#### [Exercise goal]
Return the entries below verbatim. Pictures stay out.

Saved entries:
◇ ◇ ◇ ◇ ◇

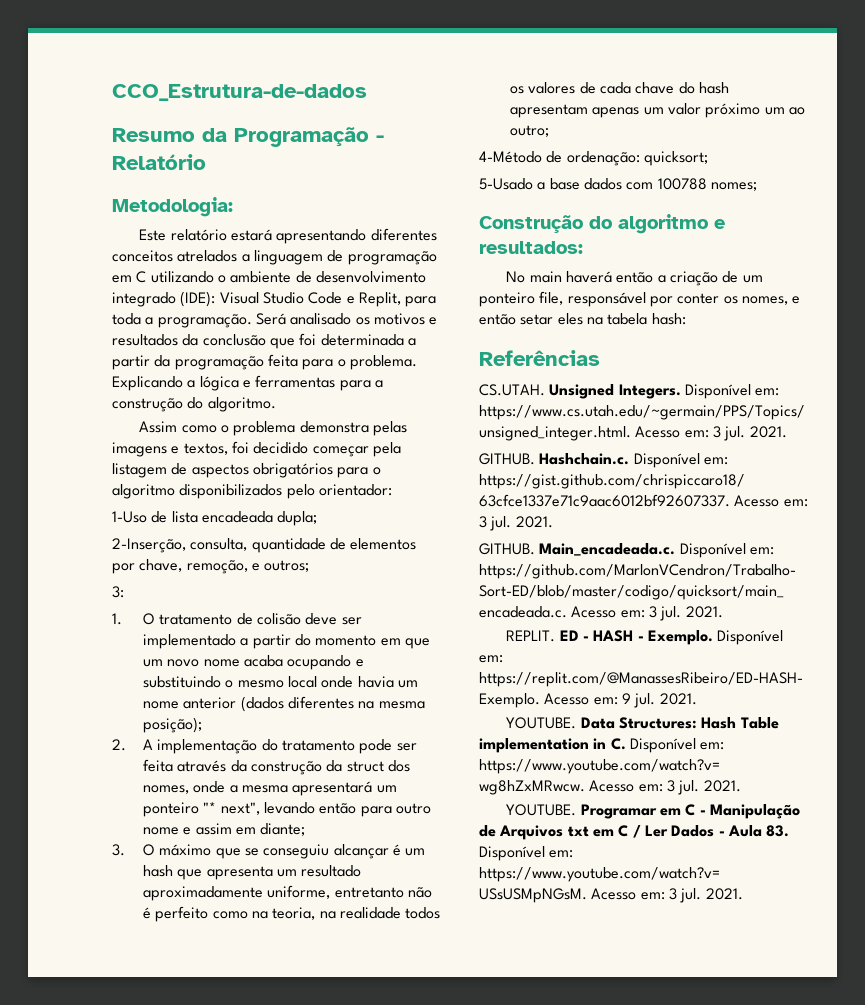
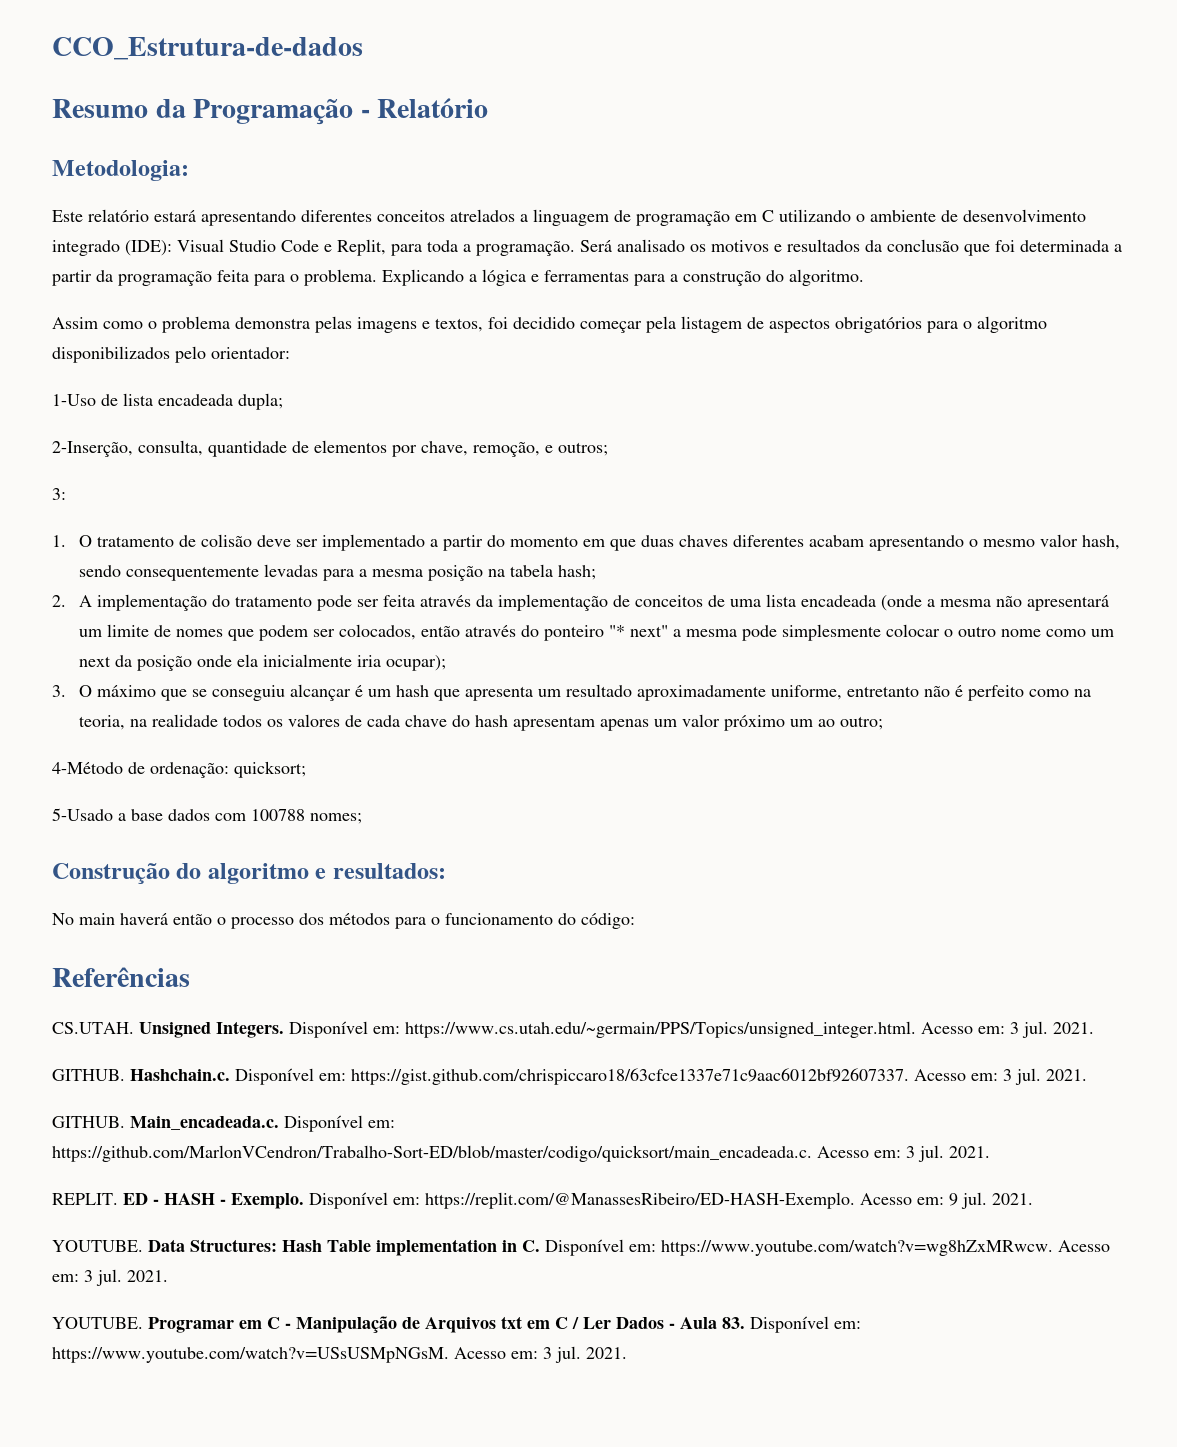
[143,655,364,670] [143,676,419,688] [143,696,425,712] [143,717,203,733] um novo nome acaba ocupando e substituindo o mesmo local onde havia um nome anterior (dados diferentes na mesma posição); -> [641,534,1121,551] [79,564,597,581] duas chaves diferentes acabam apresentando o mesmo valor hash, sendo consequentemente levadas para a mesma posição na tabela hash;
[251,760,411,775] [143,781,289,794] construção da struct dos nomes, onde a mesma -> [498,594,1023,611] implementação de conceitos de uma lista encadeada (onde a mesma não
[143,802,432,817] [143,823,306,836] ponteiro "* next", levando então para outro nome e assim em diante; -> [107,624,1115,641] [79,654,447,671] limite de nomes que podem ser colocados, então através do ponteiro "* next" a mesma pode simplesmente colocar o outro nome como um next da posição onde ela inicialmente iria ocupar);
[657,271,763,286] [479,291,801,307] [479,313,686,325] a criação de um ponteiro file, responsável por conter os nomes, e então setar eles na tabela hash: -> [217,913,635,929] o processo dos métodos para o funcionamento do código:

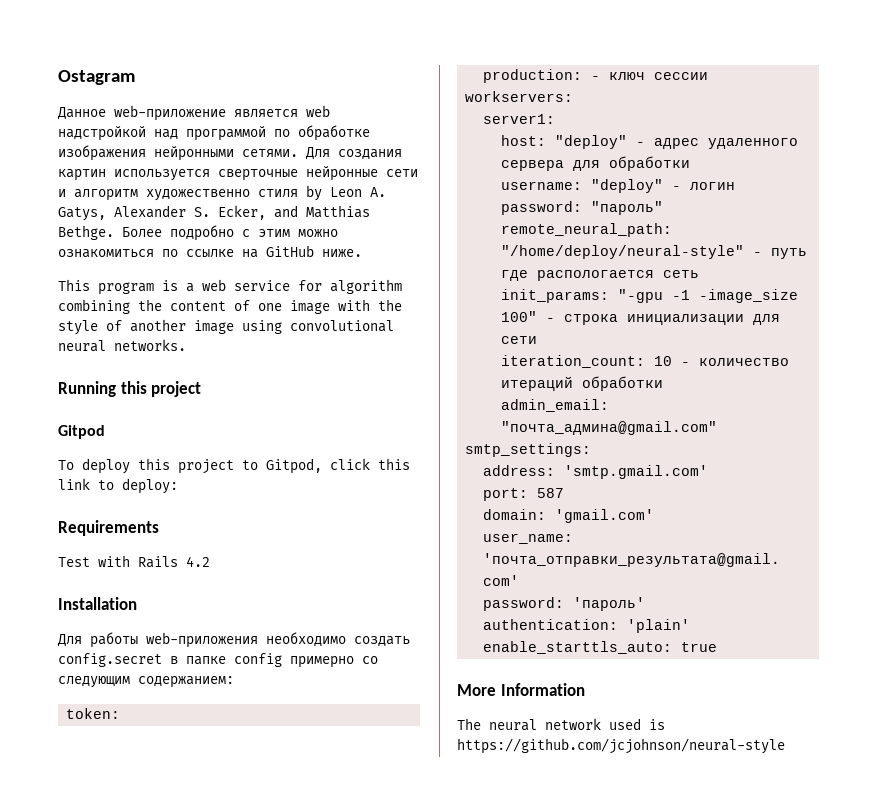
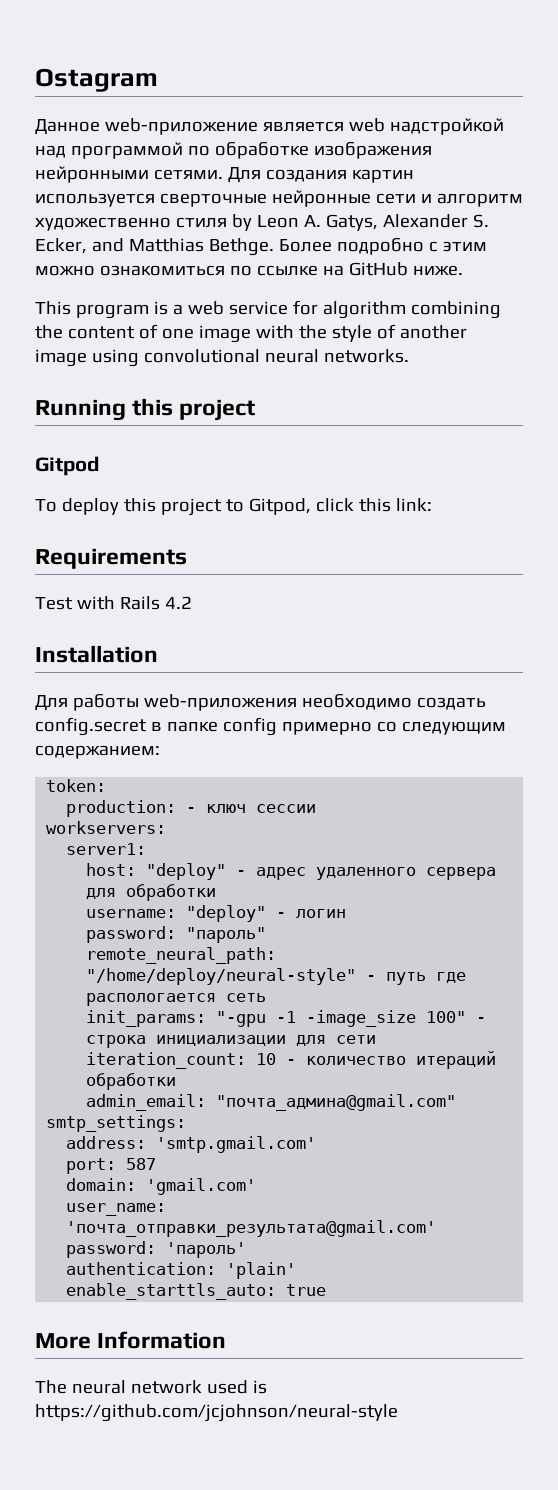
[58,478,178,494] link to deploy: -> [395,498,432,511] link:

◇ ◇ ◇ ◇ ◇

#### [Task response]
[143,655,364,670] [143,676,419,688] [143,696,425,712] [143,717,203,733] um novo nome acaba ocupando e substituindo o mesmo local onde havia um nome anterior (dados diferentes na mesma posição); -> [641,534,1121,551] [79,564,597,581] duas chaves diferentes acabam apresentando o mesmo valor hash, sendo consequentemente levadas para a mesma posição na tabela hash;
[251,760,411,775] [143,781,289,794] construção da struct dos nomes, onde a mesma -> [498,594,1023,611] implementação de conceitos de uma lista encadeada (onde a mesma não
[143,802,432,817] [143,823,306,836] ponteiro "* next", levando então para outro nome e assim em diante; -> [107,624,1115,641] [79,654,447,671] limite de nomes que podem ser colocados, então através do ponteiro "* next" a mesma pode simplesmente colocar o outro nome como um next da posição onde ela inicialmente iria ocupar);
[657,271,763,286] [479,291,801,307] [479,313,686,325] a criação de um ponteiro file, responsável por conter os nomes, e então setar eles na tabela hash: -> [217,913,635,929] o processo dos métodos para o funcionamento do código:

[58,478,178,494] link to deploy: -> [395,498,432,511] link:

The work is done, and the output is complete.